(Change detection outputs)
———
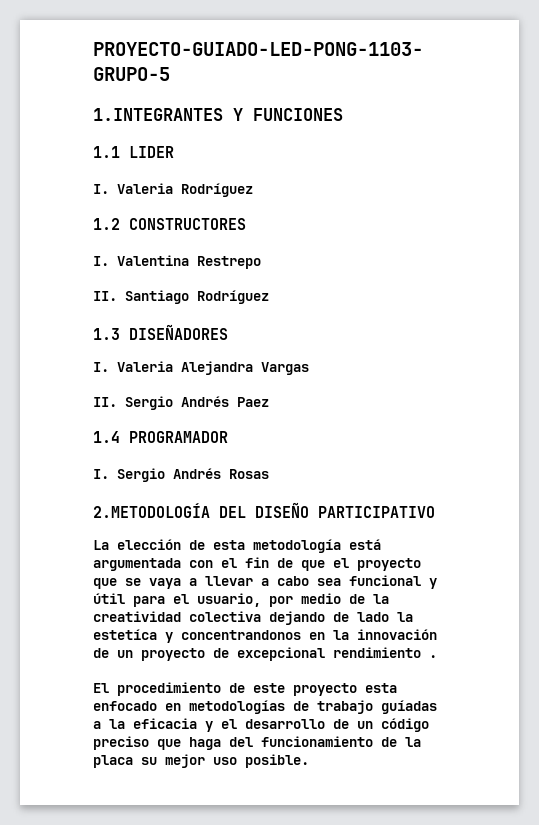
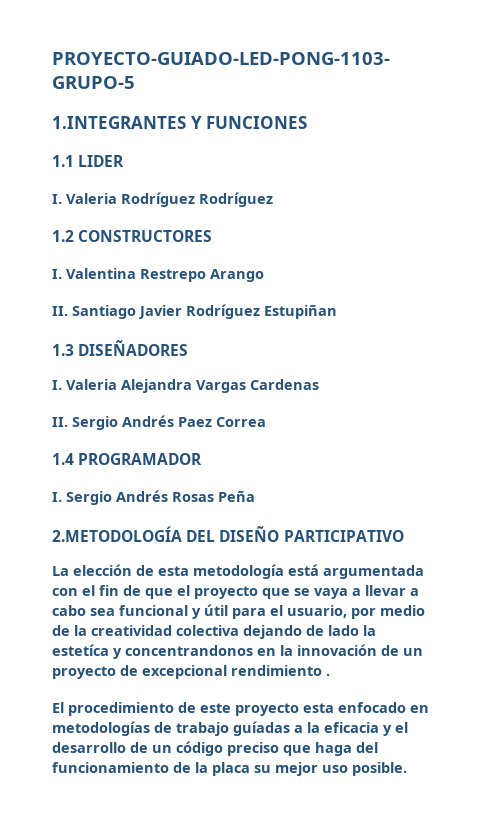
(253, 190) none -> [199,192,273,207] Rodríguez
(261, 262) none -> [210,269,264,282] Arango
[197,290,269,304] Rodríguez -> [138,304,337,319] Javier Rodríguez Estupiñan
(309, 368) none -> [250,379,319,390] Cardenas
(269, 402) none -> [216,417,266,427] Correa
(269, 474) none -> [218,491,255,502] Peña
———
> _Assignment_
The response should consist of the entries above, given again exactly and free of pictures.

> _Exercise answer_
(253, 190) none -> [199,192,273,207] Rodríguez
(261, 262) none -> [210,269,264,282] Arango
[197,290,269,304] Rodríguez -> [138,304,337,319] Javier Rodríguez Estupiñan
(309, 368) none -> [250,379,319,390] Cardenas
(269, 402) none -> [216,417,266,427] Correa
(269, 474) none -> [218,491,255,502] Peña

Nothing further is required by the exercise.